As a member of the WBFP, I’ve been incorporated into a supportive community that sets me up with a foundation of knowledge that I would not otherwise have been able to experience this as a farmer learner, a new farmer.

What connections to faculty, fellow students, and neighbors has this program provided?

Emily Wade tobaccoHaving struggled in the past with more traditional academic systems, coming to the WBFP has been a sort of reckoning for me. My teachers, friends, neighbors, and students are all the same– there is no divide or structural hierarchy amongst them. For years I felt as though I simply wasn’t cut out for higher education– that it was a system meant for people “smarter” or “more capable” than I would ever be, and this thinking nearly led to the end of my pursuit in a “four year” degree all together. One of the most important and profound lessons I have learned in my time at Sterling is that my learning process and the work I do with my hands is just as critical and valid as any more traditional field of academic study. I have found a novel sense of purpose and self confidence that, without this program and the wonderful people in it, I don’t think I would have ever found in myself.

What skills and opportunities has your involvement with Work Program provided?

The WBFP has really helped me to see a lot of different types of farming systems, especially in Henry County. We see how they’re being utilized in this place, and we use a place-based experiential learning model that you can’t get just from reading it a book.

I’m being given these opportunities to see systems that I would have never encountered before and to  work with people whom I would never have met. They bring me their experiences, and I bring mine to them.
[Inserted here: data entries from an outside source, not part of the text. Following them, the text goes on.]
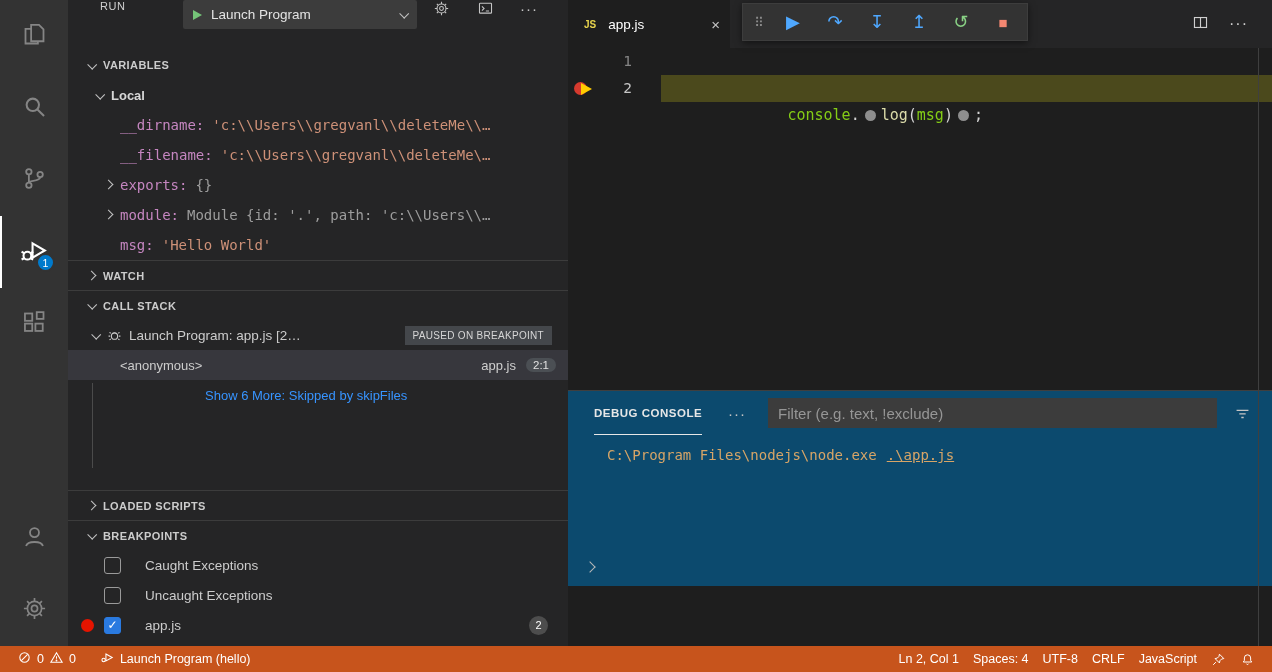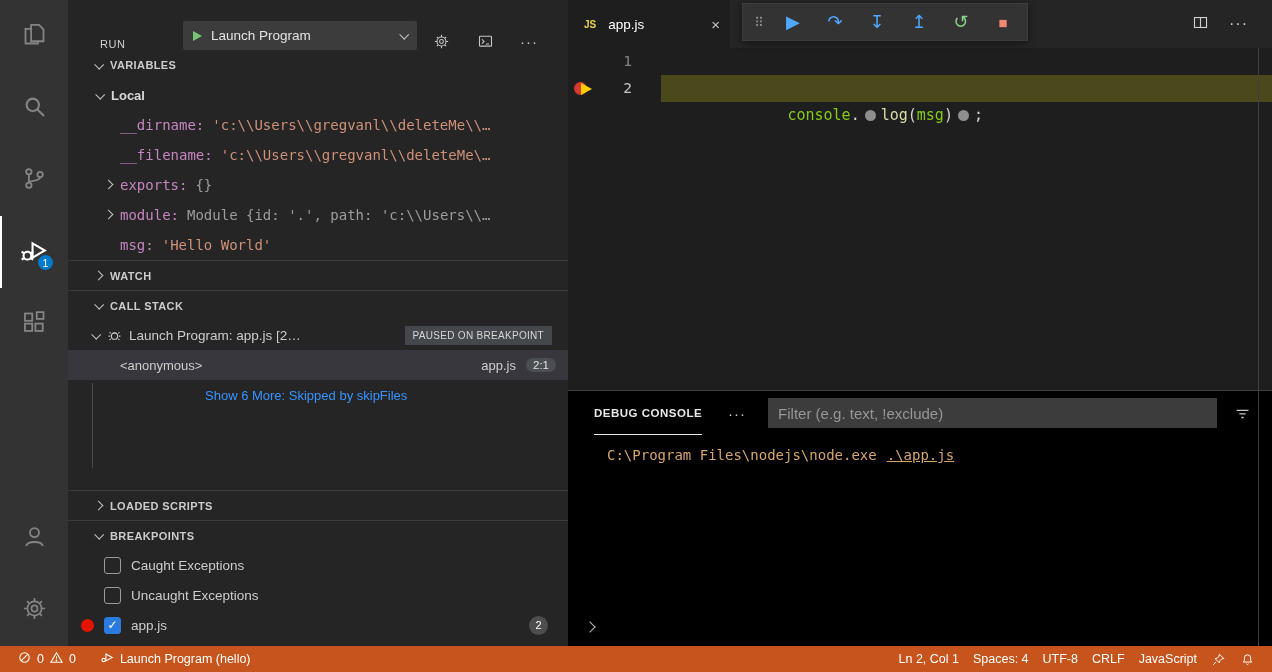--- a/index.html
+++ b/index.html
@@ -19,7 +19,7 @@
 
   
   .sidebar { width: 500px; background: #252526; color: #cccccc; position: relative; font-size: 13px; flex-shrink: 0; }
-  .sb-toolbar { height: 50px; display: flex; align-items: flex-end; padding-left: 32px; padding-right: 14px; }
+  .sb-toolbar { height: 50px; display: flex; align-items: flex-start; padding-left: 32px; padding-right: 14px; }
   .sb-title { font-size: 11px; color: #d0d0d0; width: 83px; letter-spacing: 0.5px; }
   .config-picker { width: 234px; height: 29px; background: #3c3c3c; border-radius: 2px; display: flex; align-items: center; padding: 0 10px; gap: 9px; cursor: pointer; }
   .play-tri { width: 0; height: 0; border-left: 9px solid #75c578; border-top: 5.5px solid transparent; border-bottom: 5.5px solid transparent; }

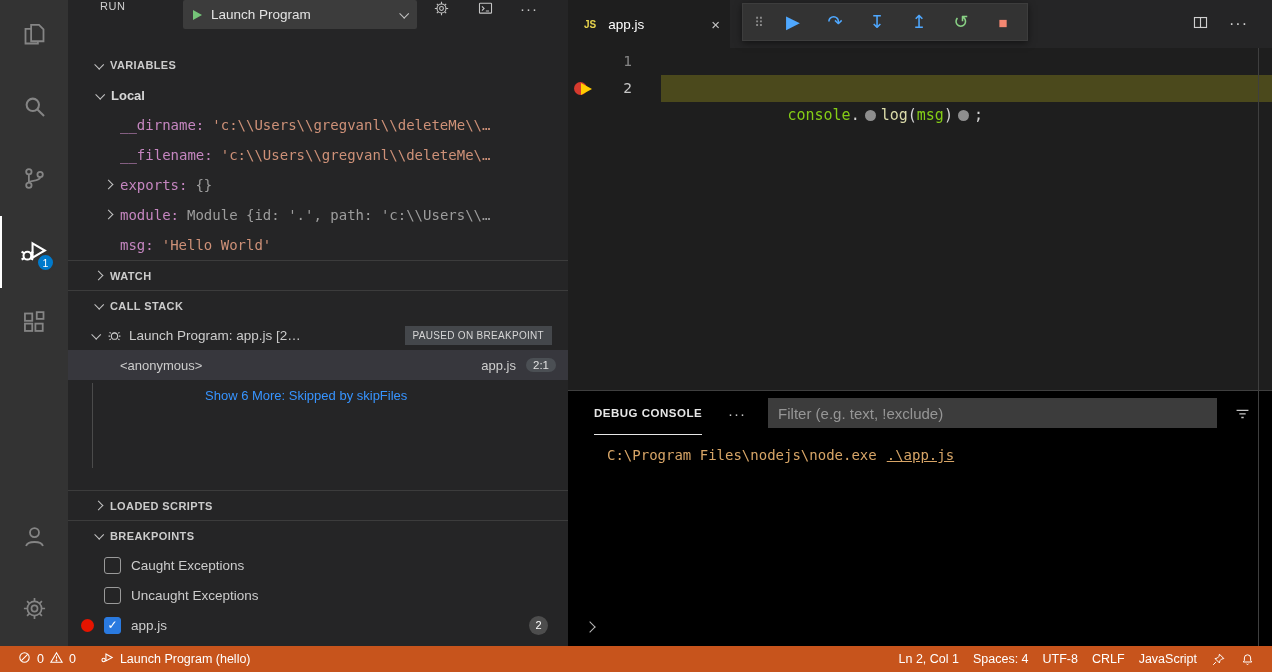--- a/index.html
+++ b/index.html
@@ -34,7 +34,7 @@
   .chev.down { transform: rotate(45deg) translateY(-1px); }
   .chev.right { transform: rotate(-45deg); }
 
-  .sb-row { height: 30px; display: flex; align-items: center; padding-left: 27px; position: relative; }
+  .sb-row { height: 30px; display: flex; align-items: center; padding-left: 20px; position: relative; }
   .sb-row.bt { border-top: 1px solid #3c3c3c; }
   .sec-label { font-weight: bold; font-size: 11px; letter-spacing: 0.4px; color: #cccccc; margin-left: 8px; }
   .scope-row { padding-left: 28px; }

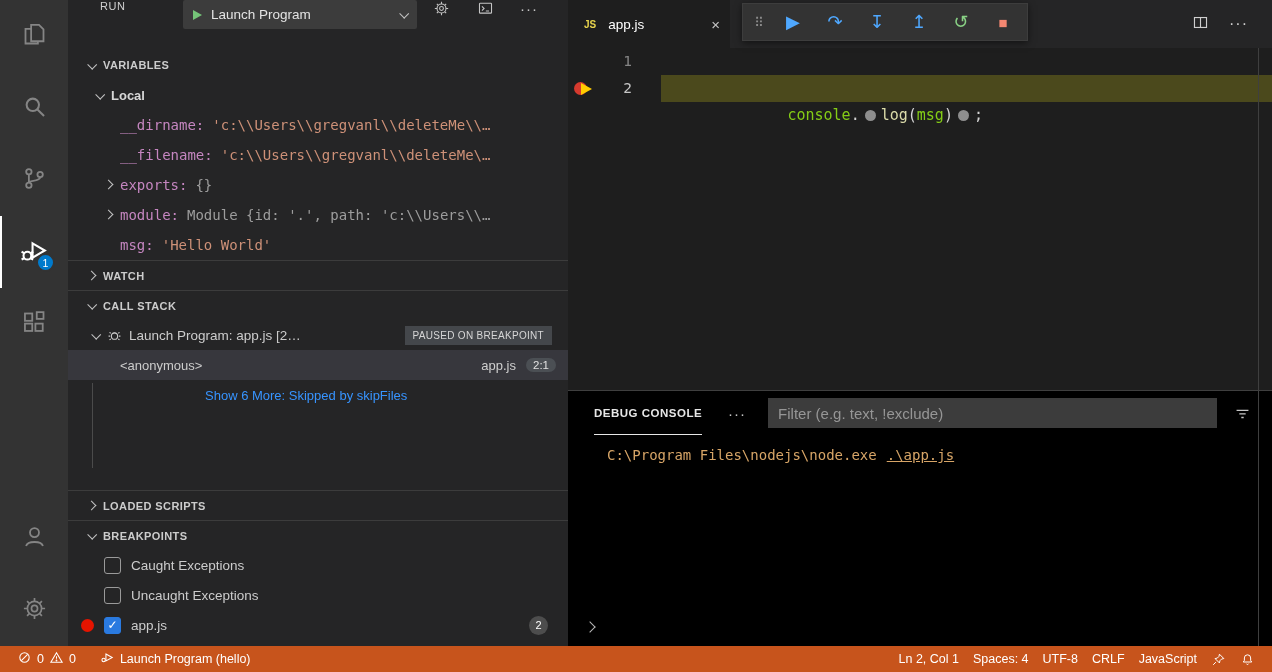--- a/index.html
+++ b/index.html
@@ -106,7 +106,7 @@
   .scroll-divider { position: absolute; right: 13px; top: 48px; bottom: 0; width: 1px; background: #3f3f3f; z-index: 2; }
 
   
-  .panel { height: 256px; border-top: 1px solid #3f3f3f; background: #000000; position: relative; }
+  .panel { height: 196px; border-top: 1px solid #3f3f3f; background: #0c4a6e; position: relative; }
   .panel-header { height: 44px; display: flex; align-items: center; padding: 0 20px 0 26px; }
   .panel-tab { height: 44px; display: flex; align-items: center; border-bottom: 1px solid #e7e7e7; color: #e7e7e7; font-size: 11.5px; font-weight: bold; letter-spacing: 0.5px; cursor: pointer; }
   .panel-more { margin-left: 26px; color: #c5c5c5; font-size: 15px; letter-spacing: 1px; cursor: pointer; }

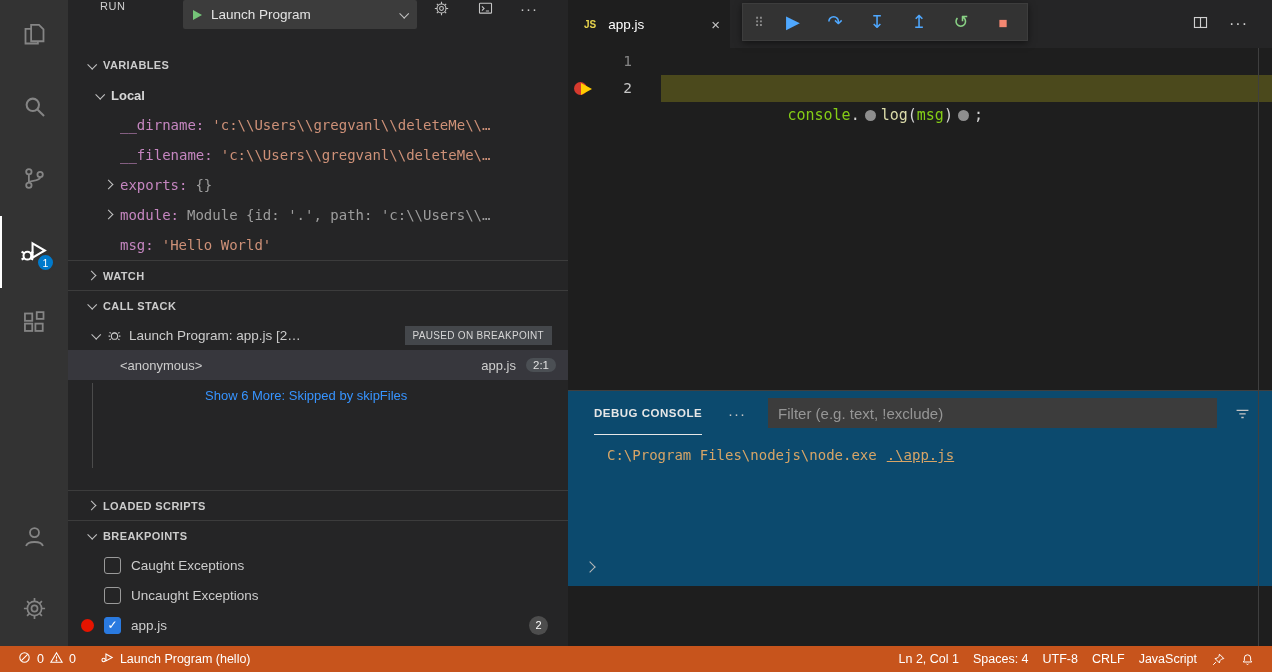--- a/index.html
+++ b/index.html
@@ -64,7 +64,7 @@
   .checkbox { width: 17px; height: 17px; border-radius: 3px; border: 1.2px solid #9a9a9a; background: transparent; display: flex; align-items: center; justify-content: center; cursor: pointer; flex-shrink: 0; }
   .checkbox.checked { background: #2a7ae0; border-color: #2a7ae0; }
   .checkmark { font-style: normal; color: #fff; font-size: 12px; line-height: 1; }
-  .bp-label { margin-left: 10px; font-size: 13.5px; }
+  .bp-label { margin-left: 24px; font-size: 13.5px; }
   .bp-dot-red { position: absolute; left: 13px; top: 8.5px; width: 13px; height: 13px; border-radius: 50%; background: #e51400; }
   .bp-count { margin-left: auto; margin-right: 20px; width: 19px; height: 19px; border-radius: 50%; background: #4d4d4d; color: #fff; font-size: 11px; display: flex; align-items: center; justify-content: center; }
Together, we’re able to build our community into something more, something diverse, that works with the land and the people. 

On an even smaller scale, the Work Program has not only taught me the importance of working together and helping your neighbors, but it has taught me a deep appreciation of the individual and how every single person plays a part in the whole. One of the greatest joys of the Work Program is seeing my fellow students get to demonstrate and teach their specific skill sets, or spending a hot day at harvest with friends and music and sitting back at the end of it enjoying the bounty. The work we do truly does bind us. 

What does being an agrarian mean to you? Why is an agrarian outlook important? 

For me, being an agrarian means fulfilling my purpose in life. It’s beyond a definition or idea, and even deeper is a creed. The agrarian mindset is fistfuls of dirt humming under your fingers and being pulled back down to the earth — mind, body and spirit — by a calling with the vastness of an ocean. It’s seeing the life and connectedness in even the most seemingly miniscule things around us and appreciating what role every part plays in a greater community. An agrarian mindset is one that applies to all facets of life. 

What’s next for you?

My husband and I plan to move to Henry County with my family to start a sustainable farm based around ethical meat goat production. With an active history in community involvement and social justice issues, he and I are both soulfully dedicated to be tenants to a farm that supports our families, our environment, our community, and our homeplaces. We would like to see our food production and farm methods help alleviate the food apartheid within Louisville’s black and brown communities. We believe strongly that tackling food inequity is one of the major key stones to creating a more just and caring community for all people.